[Version comparison data]
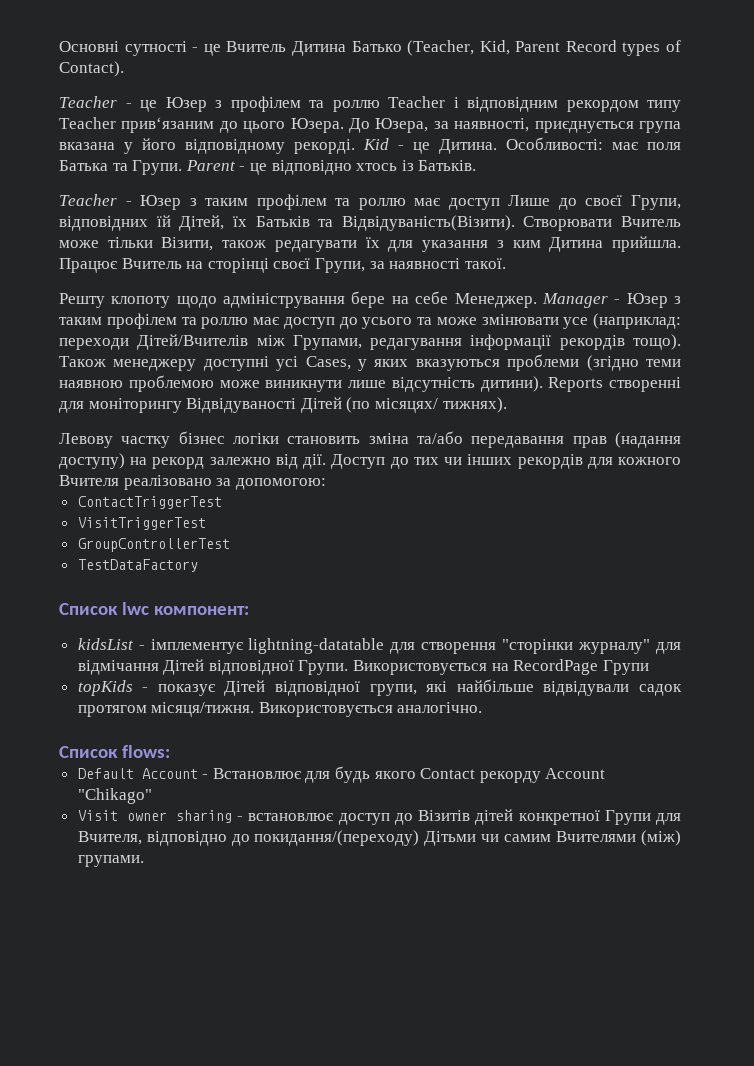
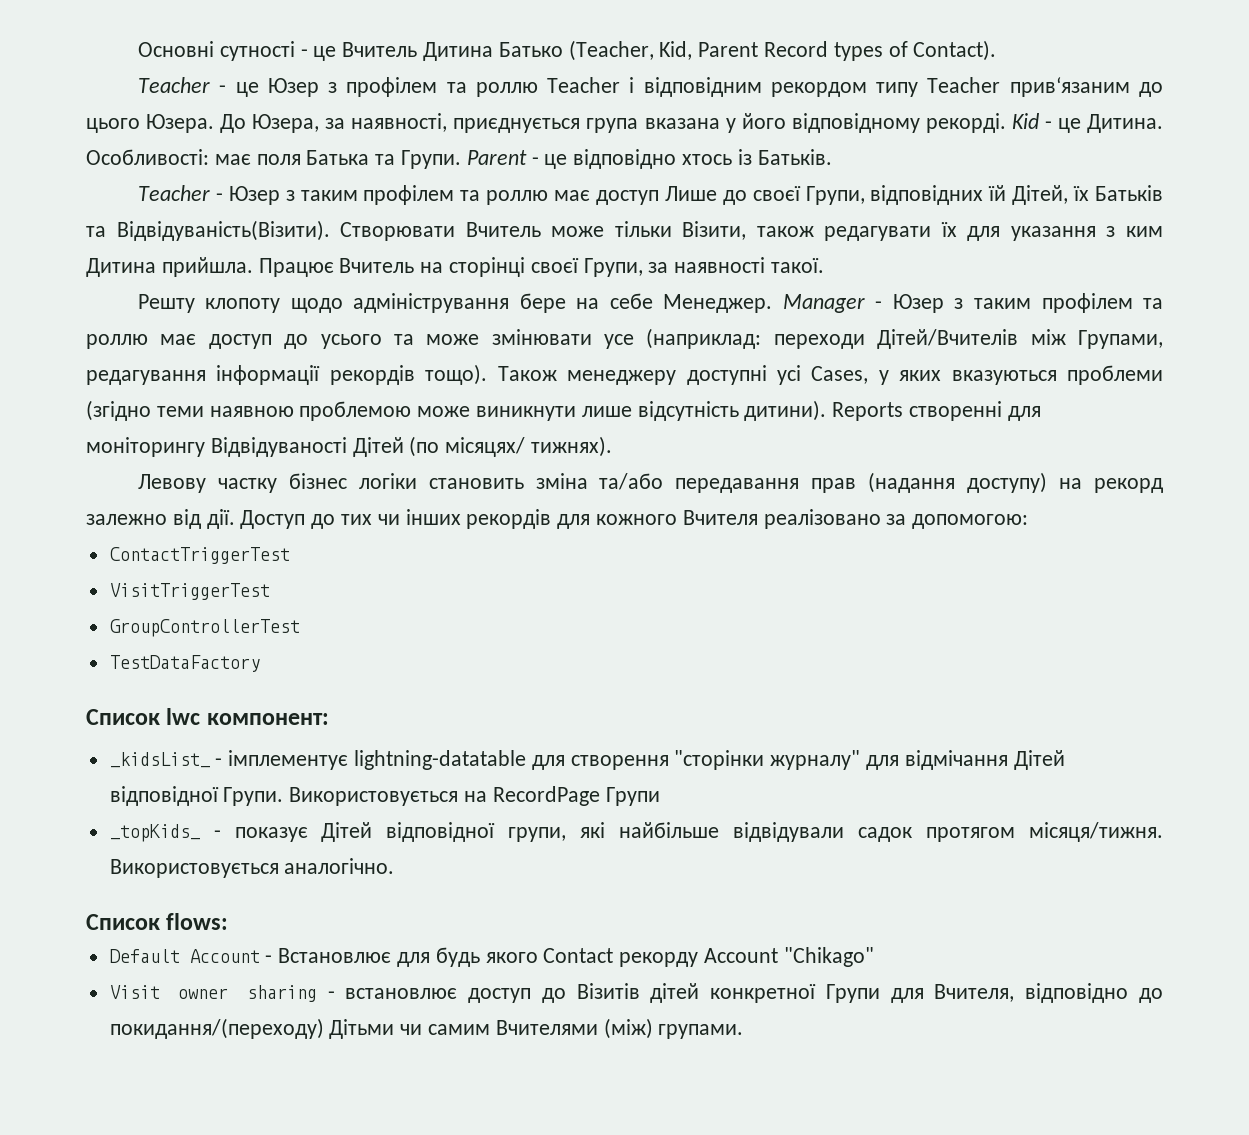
- kidsList - імплементує lightning-datatable для створення "сторінки журналу" для відмічання Дітей відповідної Групи.
+ _kidsList_ - імплементує lightning-datatable для створення "сторінки журналу" для відмічання Дітей відповідної Групи.
- topKids - показує Дітей відповідної групи, які найбільше відвідували садок протягом місяця/тижня.
+ _topKids_ - показує Дітей відповідної групи, які найбільше відвідували садок протягом місяця/тижня.

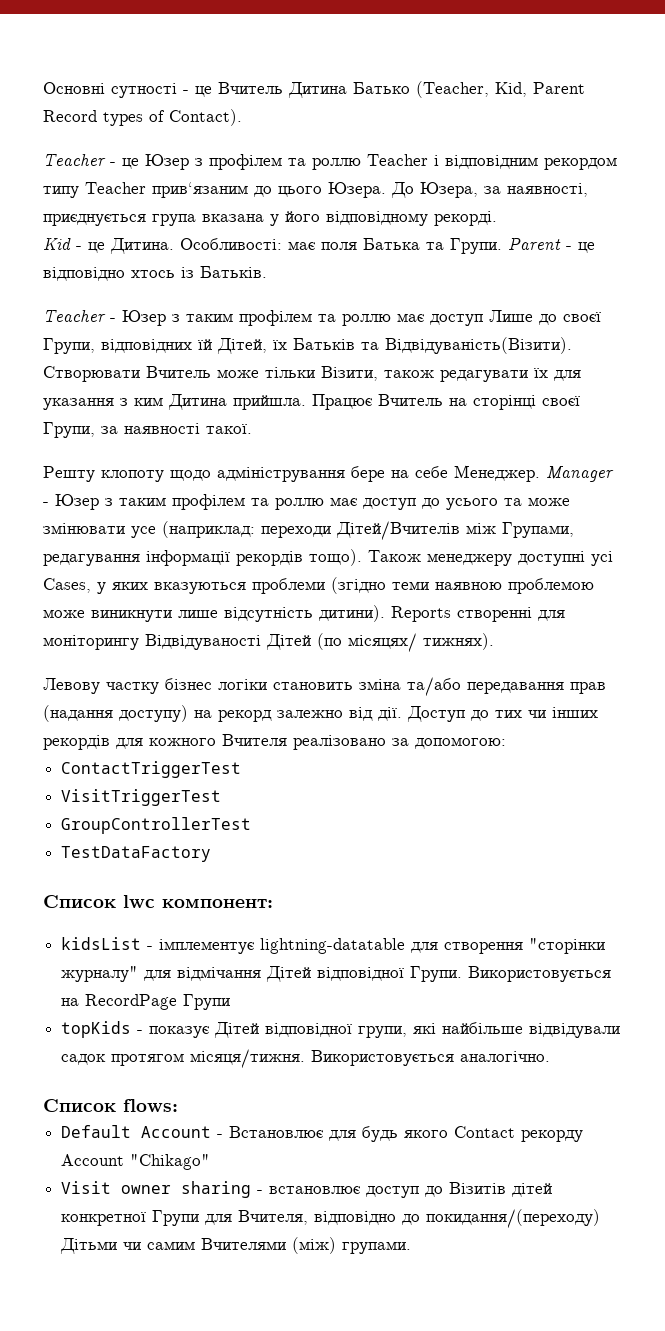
- До Юзера, за наявності, приєднується група вказана у його відповідному рекорді. Kid - це Дитина.
+ До Юзера, за наявності, приєднується група вказана у його відповідному рекорді.
+ Kid - це Дитина.
- _kidsList_ - імплементує lightning-datatable для створення "сторінки журналу" для відмічання Дітей відповідної Групи.
+ kidsList - імплементує lightning-datatable для створення "сторінки журналу" для відмічання Дітей відповідної Групи.
- _topKids_ - показує Дітей відповідної групи, які найбільше відвідували садок протягом місяця/тижня.
+ topKids - показує Дітей відповідної групи, які найбільше відвідували садок протягом місяця/тижня.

- [ASSIGNMENT]: From the first line to the last, copy the records above exactly and drop any pictures.

- [EXERCISE OUTPUT]:
- kidsList - імплементує lightning-datatable для створення "сторінки журналу" для відмічання Дітей відповідної Групи.
+ _kidsList_ - імплементує lightning-datatable для створення "сторінки журналу" для відмічання Дітей відповідної Групи.
- topKids - показує Дітей відповідної групи, які найбільше відвідували садок протягом місяця/тижня.
+ _topKids_ - показує Дітей відповідної групи, які найбільше відвідували садок протягом місяця/тижня.

- До Юзера, за наявності, приєднується група вказана у його відповідному рекорді. Kid - це Дитина.
+ До Юзера, за наявності, приєднується група вказана у його відповідному рекорді.
+ Kid - це Дитина.
- _kidsList_ - імплементує lightning-datatable для створення "сторінки журналу" для відмічання Дітей відповідної Групи.
+ kidsList - імплементує lightning-datatable для створення "сторінки журналу" для відмічання Дітей відповідної Групи.
- _topKids_ - показує Дітей відповідної групи, які найбільше відвідували садок протягом місяця/тижня.
+ topKids - показує Дітей відповідної групи, які найбільше відвідували садок протягом місяця/тижня.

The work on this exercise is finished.